**Dataset entries**
>>>>

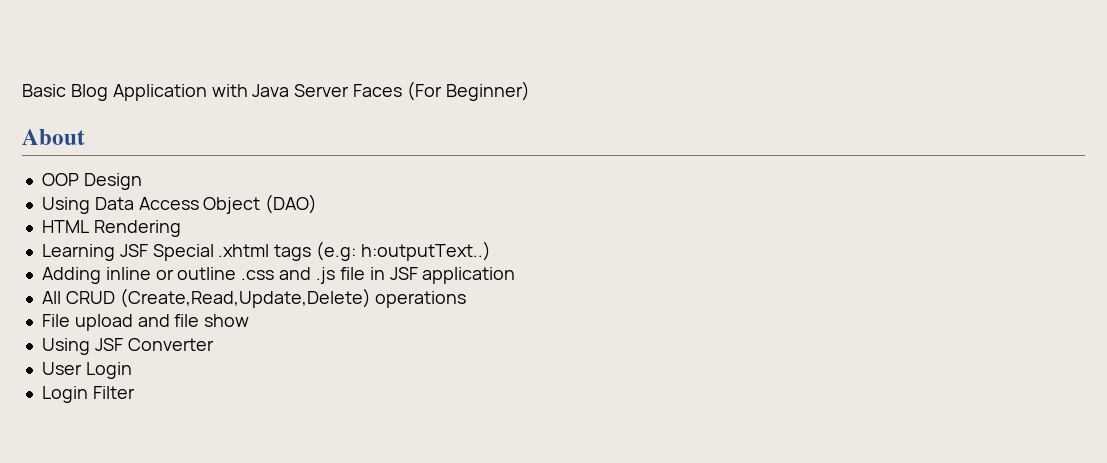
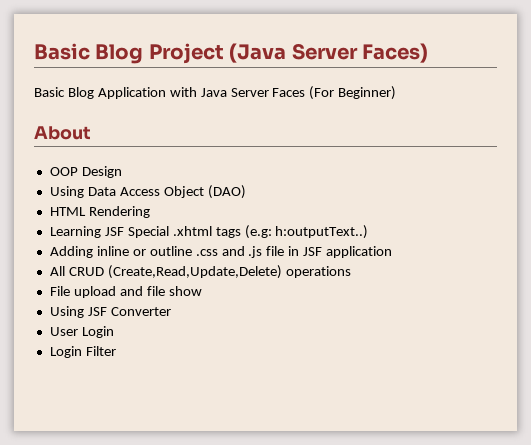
[22,84,108,101] Basic Blog -> [34,43,428,64] [34,87,94,99] Basic Blog Project (Java Server Faces) // Basic Blog

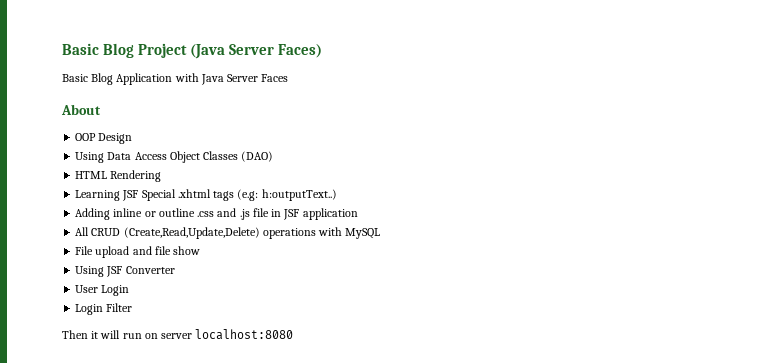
[309,86,397,100] (For Beginner) -> (289, 78) none
(204, 192) none -> [203,151,239,160] Classes
(351, 272) none -> [318,227,381,239] with MySQL
(116, 351) none -> [62,329,294,340] // Then it will run on server localhost:8080

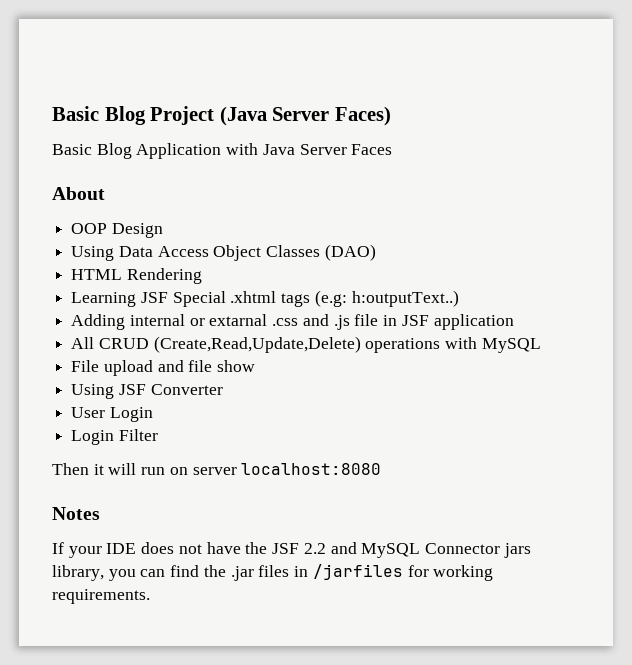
[113,208,195,217] inline or outline -> [129,314,268,326] internal or extarnal
(294, 334) none -> [52,507,100,520] [52,542,531,558] [52,564,494,581] [52,589,150,604] // Notes // If your IDE does not have the JSF 2.2 and MySQL Connector jars library, you can find the .jar files in /jarfiles for working requirements.

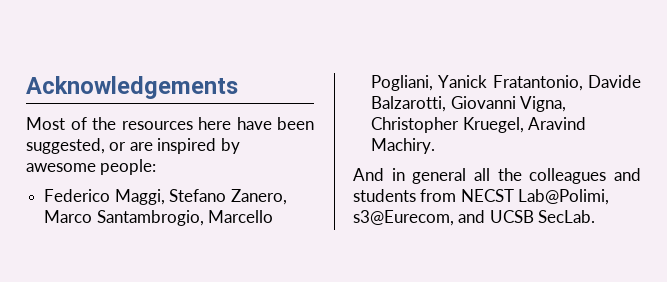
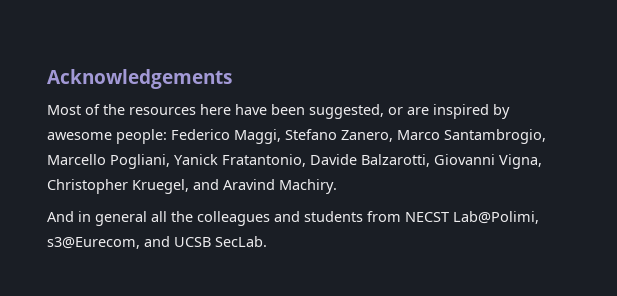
(157, 167) // -> (167, 136) none
(524, 125) none -> [193,179,219,190] and

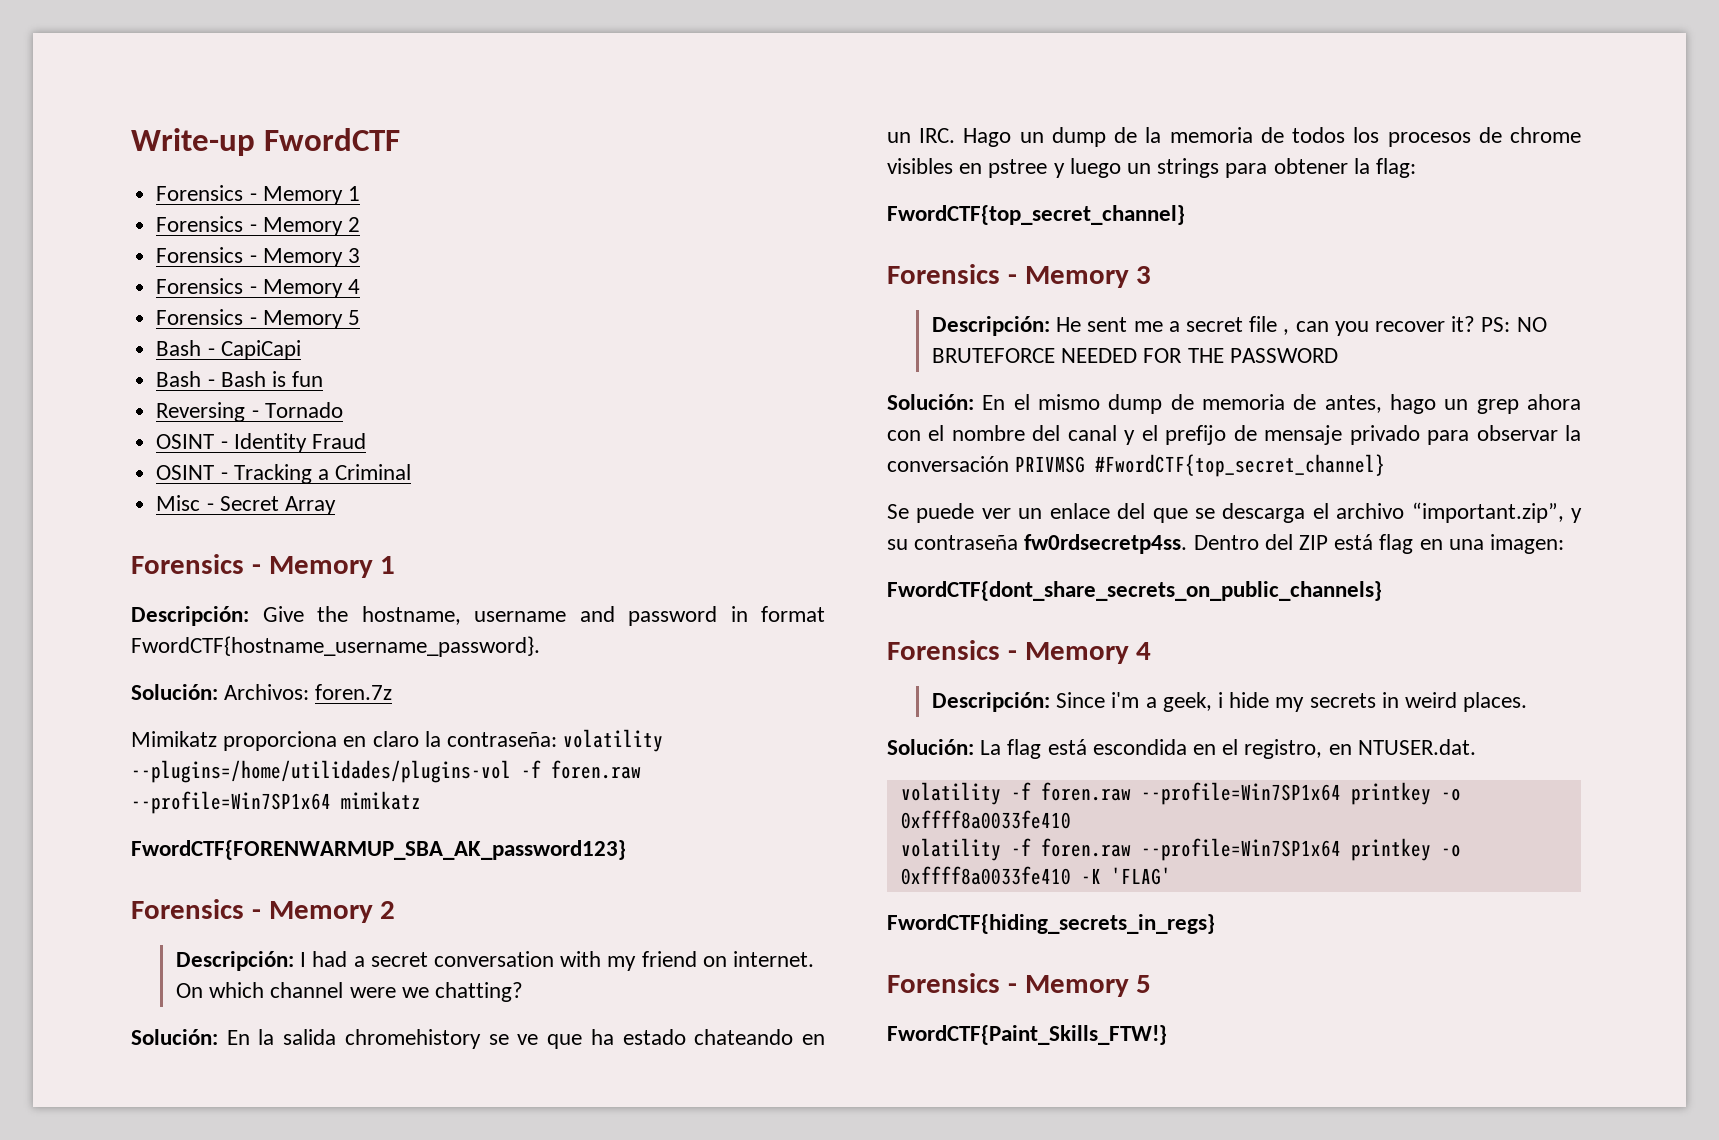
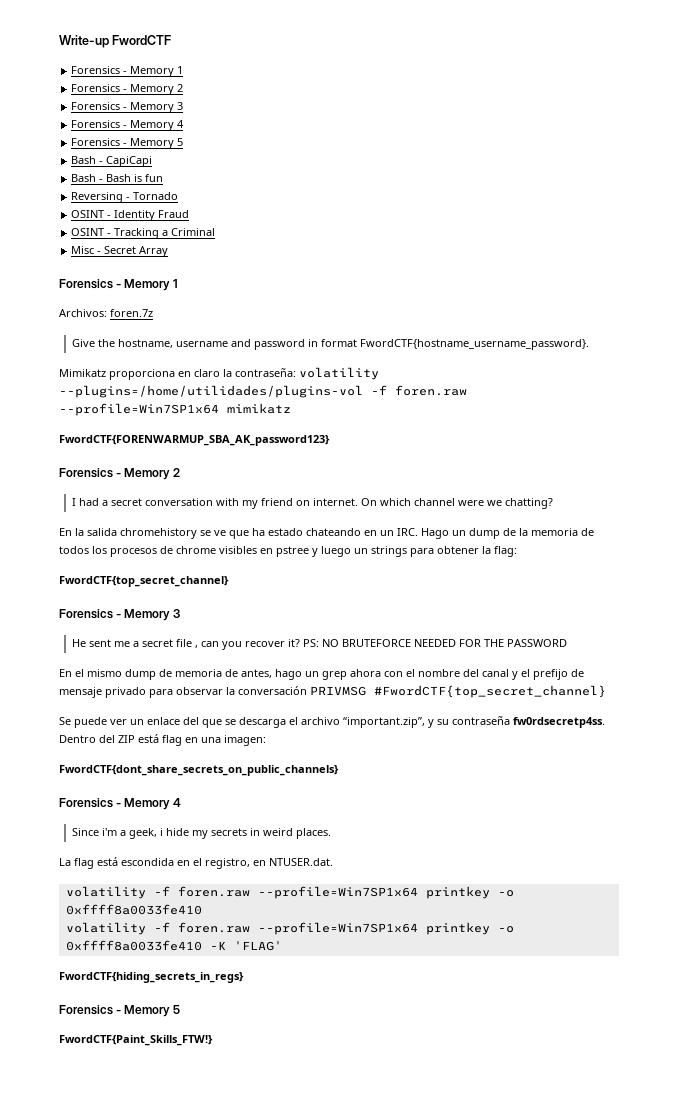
[131,606,249,626] Descripción: -> [59,309,153,317] Archivos: foren.7z //
[131,684,393,700] // Solución: Archivos: foren.7z -> (589, 344) none
[175,951,294,971] Descripción: -> (180, 472) none
[131,1029,218,1045] Solución: -> (553, 503) none
[931,316,1050,336] Descripción: -> (180, 613) none
[887,394,974,410] Solución: -> (567, 643) none
[931,692,1050,712] Descripción: -> (181, 802) none
[887,739,974,755] Solución: -> (331, 833) none

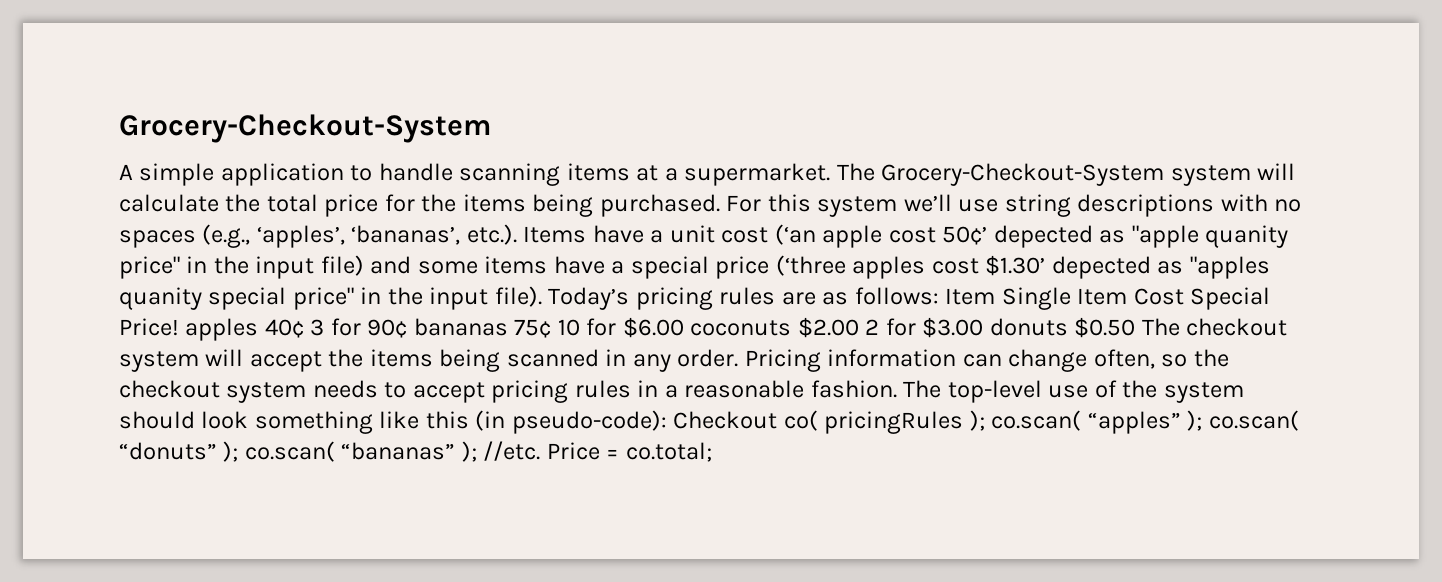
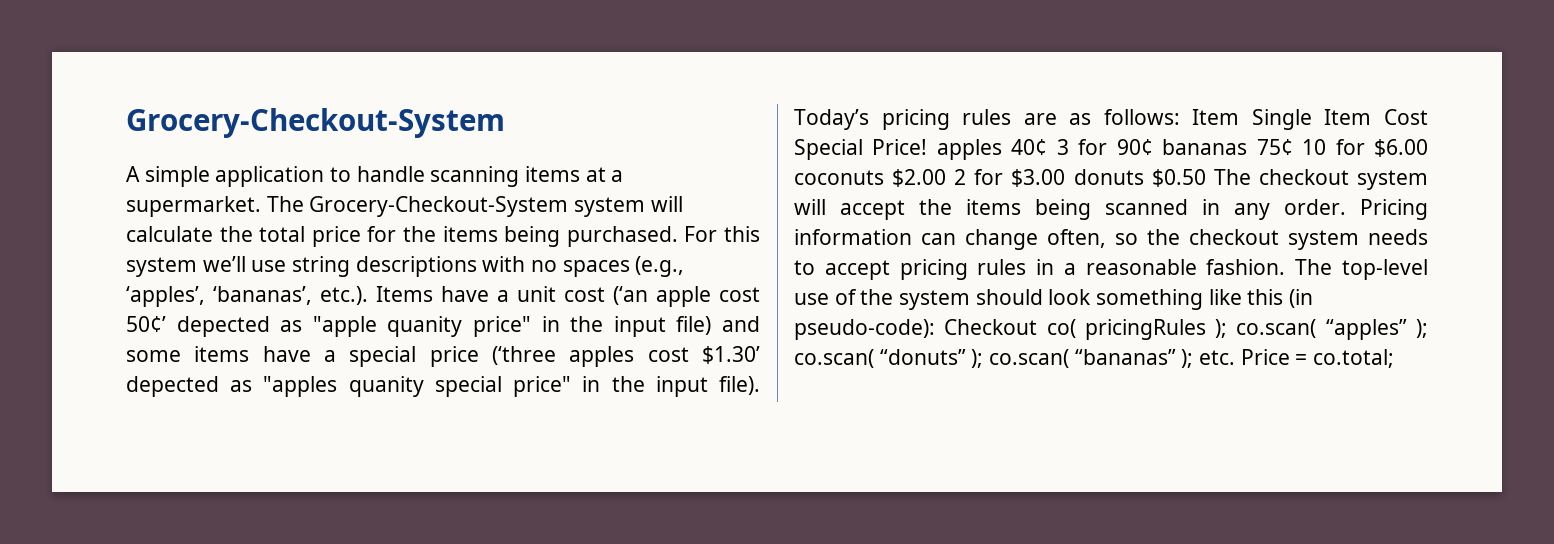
[483,441,541,461] //etc. -> [1199,350,1236,365] etc.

<<<<

**Exercise**
Images in the records should not be copied. Repeat all the rest exactly.

**Result of this task**
[22,84,108,101] Basic Blog -> [34,43,428,64] [34,87,94,99] Basic Blog Project (Java Server Faces) // Basic Blog

[309,86,397,100] (For Beginner) -> (289, 78) none
(204, 192) none -> [203,151,239,160] Classes
(351, 272) none -> [318,227,381,239] with MySQL
(116, 351) none -> [62,329,294,340] // Then it will run on server localhost:8080

[113,208,195,217] inline or outline -> [129,314,268,326] internal or extarnal
(294, 334) none -> [52,507,100,520] [52,542,531,558] [52,564,494,581] [52,589,150,604] // Notes // If your IDE does not have the JSF 2.2 and MySQL Connector jars library, you can find the .jar files in /jarfiles for working requirements.

(157, 167) // -> (167, 136) none
(524, 125) none -> [193,179,219,190] and

[131,606,249,626] Descripción: -> [59,309,153,317] Archivos: foren.7z //
[131,684,393,700] // Solución: Archivos: foren.7z -> (589, 344) none
[175,951,294,971] Descripción: -> (180, 472) none
[131,1029,218,1045] Solución: -> (553, 503) none
[931,316,1050,336] Descripción: -> (180, 613) none
[887,394,974,410] Solución: -> (567, 643) none
[931,692,1050,712] Descripción: -> (181, 802) none
[887,739,974,755] Solución: -> (331, 833) none

[483,441,541,461] //etc. -> [1199,350,1236,365] etc.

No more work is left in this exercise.